Pour les viticulteurs qui voudraient se reconvertir ou se diversifier, il faudra se tourner vers l'enveloppe du CIVB. Elle permettra de financer 3 000 hectares d'arrachage. Cette fois, les exploitants seront autorisés à planter autre chose : des oliviers, des céréales ou toute autre culture.
Cette deuxième solution est plébiscitée. Lors des pré-inscriptions, les candidatures concernaient plutôt cette offre de diversification (5 200 hectares demandés contre 4 000 pour la renaturation). Mathématiquement, la somme prévue par le CIVB ne suffira pas.
Réduire le nombre d'hectares par exploitants
Conscient de ce déséquilibre, le CIVB rappelle qu'il s'agit pour l'instant uniquement de pré-candidatures. "Si, effectivement, il y a trop de demandes, il faudra trouver un moyen de servir tout le monde et de faire en sorte que les choses soient équitables", explique le vice-président du CIVB, Bernard Farges.
Pas question de baisser la somme allouée par hectares (6 000€), mais il faudra réduire le nombre d'hectares par personne.
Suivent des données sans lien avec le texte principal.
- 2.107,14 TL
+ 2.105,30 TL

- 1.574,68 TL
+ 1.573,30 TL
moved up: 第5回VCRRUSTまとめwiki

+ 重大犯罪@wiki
Le CIVB envisage donc de permettre en place un coefficient, pour que chacun puisse obtenir la même proportion d'hectares subventionnés par rapport à sa demande.
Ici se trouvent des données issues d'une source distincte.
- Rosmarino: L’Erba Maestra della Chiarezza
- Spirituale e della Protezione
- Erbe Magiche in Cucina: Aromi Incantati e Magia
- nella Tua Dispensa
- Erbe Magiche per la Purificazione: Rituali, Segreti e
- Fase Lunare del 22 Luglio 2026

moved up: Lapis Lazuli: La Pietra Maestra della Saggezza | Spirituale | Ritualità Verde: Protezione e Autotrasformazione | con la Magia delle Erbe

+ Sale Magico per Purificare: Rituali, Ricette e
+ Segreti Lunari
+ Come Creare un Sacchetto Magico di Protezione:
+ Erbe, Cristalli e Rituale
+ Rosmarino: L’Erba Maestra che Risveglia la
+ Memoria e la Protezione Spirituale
Autre décision : les nouveaux dossiers ne seront pas acceptés, c'est-à-dire que ceux qui n'ont pas fait de pré-candidature ne pourront pas s'inscrire sur la plateforme qui doit voir le jour d'ici peu. Pour ceux qui s'étaient préinscrits, il ne sera pas non plus possible de demander plus de surface.
Bernard Farges prévoit également des critères de priorité, "notamment pour ceux qui veulent sortir du métier, qui ont prévu de tout arracher". Enfin, les vignerons seront encouragés à privilégier la deuxième option, la renaturation, car l'objectif de l'Etat n'est pas encore atteint.
Incompréhension de certains viticulteurs
Mais pour ceux qui ont toujours cultivé la terre, le passage en jachère ou en plantation de bois interroge. "Je ne comprends pas forcément cette mesure, surtout au moment où on parle d'autonomie alimentaire", souligne Renaud Jean, viticulteur dans l'Entre-deux-Mers.
Un changement drastique, bien éloigné de leur cœur de métier. Les candidats pourront ainsi constituer une parcelle de forêt. Dans le cadre du label bas-carbone, la forêt pourra à terme générer des revenus apportés par des entreprises soucieuses de compenser leurs émissions de CO2.
Pour Renaud Jean, il s'agit surtout de se constituer un patrimoine. "Dans 10 ans, la forêt revaudra ce que valaient mes vignes à l'époque, donc j'aurai un petit patrimoine exonéré des droits de succession à céder à mes enfants. Mais ce n'est plus de l'exploitation agricole, c'est une logique patrimoniale."
La première étape d'un travail plus large
Qu'ils choisissent la renaturation ou la diversification, les exploitants devront avancer eux-mêmes les frais d'arrachage, avant de recevoir un remboursement. Un problème pour certains vignerons, qui manque de trésorerie.
Enfin, tous les acteurs sont d'accord pour dire que ce plan d'arrachage ne suffira pas à sauver la filière. "C'est une première étape, après il doit y avoir un travail pour réinventer notre modèle", estime David Arnaud, le président du syndicat des Cotes de Bourg. "Il y a une dynamique qui est en route mais il faut l'accentuer, que la filière se remette en question, communique mieux, aille mieux vendre ses vins." L'avenir du vignoble bordelais en dépend.